## HOW TO COMPLETE THIS TASK
Copy out all lines of the records in which the word "Porta" appears.

=== DATA SUPPLIED ===

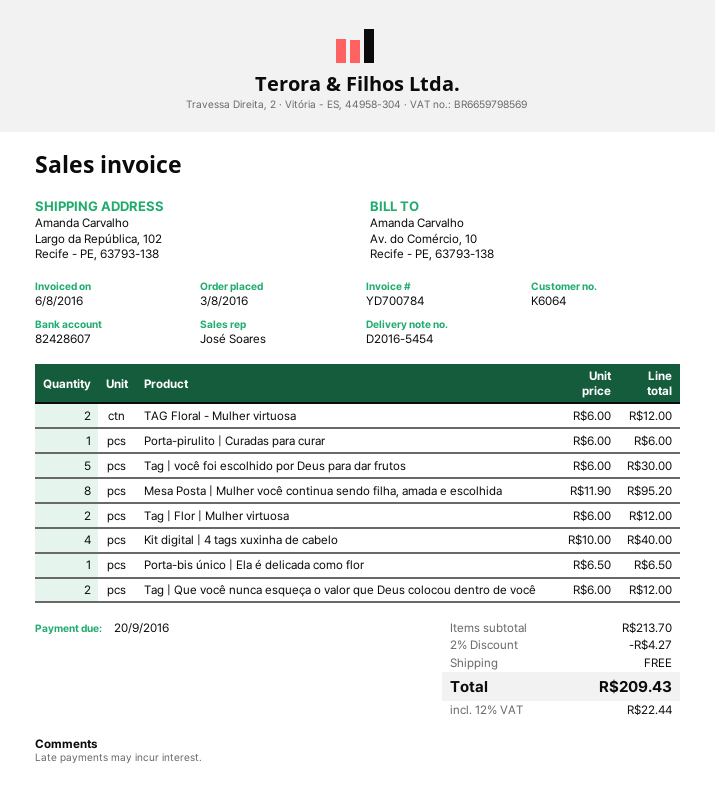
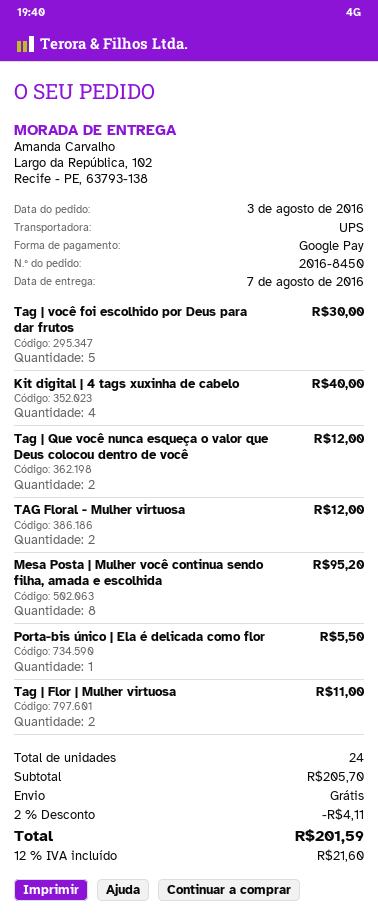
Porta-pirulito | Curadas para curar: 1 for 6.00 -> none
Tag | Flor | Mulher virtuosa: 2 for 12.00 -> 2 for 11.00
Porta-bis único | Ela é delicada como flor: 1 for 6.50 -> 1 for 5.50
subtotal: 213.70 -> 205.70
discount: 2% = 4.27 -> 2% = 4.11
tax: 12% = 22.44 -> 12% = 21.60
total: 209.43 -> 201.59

===

## WRITTEN RESPONSE
Porta-pirulito | Curadas para curar: 1 for 6.00 -> none
Porta-bis único | Ela é delicada como flor: 1 for 6.50 -> 1 for 5.50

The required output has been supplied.